HOW TO COMPLETE THIS TASK: What lines in the records below hold the string "SASS"? Please show them.

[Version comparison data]
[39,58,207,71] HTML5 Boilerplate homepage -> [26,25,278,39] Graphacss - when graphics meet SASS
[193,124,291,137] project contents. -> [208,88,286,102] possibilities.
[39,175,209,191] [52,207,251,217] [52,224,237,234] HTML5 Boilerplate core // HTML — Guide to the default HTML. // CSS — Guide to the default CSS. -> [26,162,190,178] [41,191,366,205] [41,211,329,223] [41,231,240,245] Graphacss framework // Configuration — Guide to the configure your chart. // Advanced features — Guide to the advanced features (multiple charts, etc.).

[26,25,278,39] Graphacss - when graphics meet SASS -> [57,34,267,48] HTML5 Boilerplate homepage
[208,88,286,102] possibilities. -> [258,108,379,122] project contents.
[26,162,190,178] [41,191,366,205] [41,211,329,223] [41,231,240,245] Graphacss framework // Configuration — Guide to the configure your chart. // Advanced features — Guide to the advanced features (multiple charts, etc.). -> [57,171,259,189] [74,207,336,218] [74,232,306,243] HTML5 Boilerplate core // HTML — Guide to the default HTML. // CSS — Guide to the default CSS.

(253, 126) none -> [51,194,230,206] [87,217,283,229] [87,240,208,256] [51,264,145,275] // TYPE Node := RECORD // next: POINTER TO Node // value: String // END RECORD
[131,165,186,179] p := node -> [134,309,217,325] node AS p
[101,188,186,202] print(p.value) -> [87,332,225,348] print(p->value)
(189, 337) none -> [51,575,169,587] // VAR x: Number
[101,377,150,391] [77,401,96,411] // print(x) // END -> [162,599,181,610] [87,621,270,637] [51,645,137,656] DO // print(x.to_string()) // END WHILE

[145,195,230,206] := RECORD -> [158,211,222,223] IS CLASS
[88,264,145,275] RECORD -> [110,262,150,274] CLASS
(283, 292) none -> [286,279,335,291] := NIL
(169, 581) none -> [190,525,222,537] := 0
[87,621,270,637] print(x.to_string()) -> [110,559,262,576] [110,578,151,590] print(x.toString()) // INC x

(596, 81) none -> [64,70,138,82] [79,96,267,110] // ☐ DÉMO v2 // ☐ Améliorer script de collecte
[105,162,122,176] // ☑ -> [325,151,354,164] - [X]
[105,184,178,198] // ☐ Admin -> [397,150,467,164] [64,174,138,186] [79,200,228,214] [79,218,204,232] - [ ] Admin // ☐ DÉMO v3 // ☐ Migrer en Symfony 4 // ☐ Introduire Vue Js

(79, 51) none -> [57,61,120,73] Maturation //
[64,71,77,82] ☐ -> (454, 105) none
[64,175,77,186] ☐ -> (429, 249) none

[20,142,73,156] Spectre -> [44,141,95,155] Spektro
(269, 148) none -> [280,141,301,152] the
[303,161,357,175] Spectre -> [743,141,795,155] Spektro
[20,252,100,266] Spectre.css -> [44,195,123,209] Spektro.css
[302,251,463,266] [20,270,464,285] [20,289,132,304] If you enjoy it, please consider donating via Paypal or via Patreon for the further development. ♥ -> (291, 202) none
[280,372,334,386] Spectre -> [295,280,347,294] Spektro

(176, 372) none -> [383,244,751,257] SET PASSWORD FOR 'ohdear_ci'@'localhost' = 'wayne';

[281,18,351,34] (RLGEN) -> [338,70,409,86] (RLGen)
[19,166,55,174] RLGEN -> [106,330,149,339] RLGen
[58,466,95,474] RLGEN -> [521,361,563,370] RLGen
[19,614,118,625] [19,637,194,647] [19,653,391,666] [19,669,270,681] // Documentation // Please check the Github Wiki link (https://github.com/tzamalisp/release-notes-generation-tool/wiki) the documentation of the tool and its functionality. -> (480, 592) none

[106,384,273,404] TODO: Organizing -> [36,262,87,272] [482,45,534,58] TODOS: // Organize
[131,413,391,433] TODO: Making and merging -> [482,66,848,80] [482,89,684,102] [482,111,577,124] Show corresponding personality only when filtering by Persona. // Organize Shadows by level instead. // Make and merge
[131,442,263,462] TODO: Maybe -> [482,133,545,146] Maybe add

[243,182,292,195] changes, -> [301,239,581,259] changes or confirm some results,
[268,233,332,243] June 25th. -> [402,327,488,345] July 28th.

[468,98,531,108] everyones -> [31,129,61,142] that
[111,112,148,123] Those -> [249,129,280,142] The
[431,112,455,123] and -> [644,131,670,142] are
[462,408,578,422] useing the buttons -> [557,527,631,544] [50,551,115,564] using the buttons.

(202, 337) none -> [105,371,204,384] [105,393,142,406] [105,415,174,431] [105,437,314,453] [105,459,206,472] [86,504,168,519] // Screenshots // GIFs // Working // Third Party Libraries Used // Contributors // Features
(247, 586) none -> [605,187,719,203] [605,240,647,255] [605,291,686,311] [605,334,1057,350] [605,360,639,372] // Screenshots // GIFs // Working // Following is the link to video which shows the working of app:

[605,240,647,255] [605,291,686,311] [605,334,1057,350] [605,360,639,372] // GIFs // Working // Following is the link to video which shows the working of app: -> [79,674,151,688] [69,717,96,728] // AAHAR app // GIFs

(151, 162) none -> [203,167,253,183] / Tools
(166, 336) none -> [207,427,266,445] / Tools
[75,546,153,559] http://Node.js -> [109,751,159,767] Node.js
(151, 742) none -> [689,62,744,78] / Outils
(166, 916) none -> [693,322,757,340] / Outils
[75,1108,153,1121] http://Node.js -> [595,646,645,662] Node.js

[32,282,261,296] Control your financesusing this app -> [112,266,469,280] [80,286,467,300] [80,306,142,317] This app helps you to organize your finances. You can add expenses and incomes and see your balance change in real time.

TASK RESULT:
[39,58,207,71] HTML5 Boilerplate homepage -> [26,25,278,39] Graphacss - when graphics meet SASS
[26,25,278,39] Graphacss - when graphics meet SASS -> [57,34,267,48] HTML5 Boilerplate homepage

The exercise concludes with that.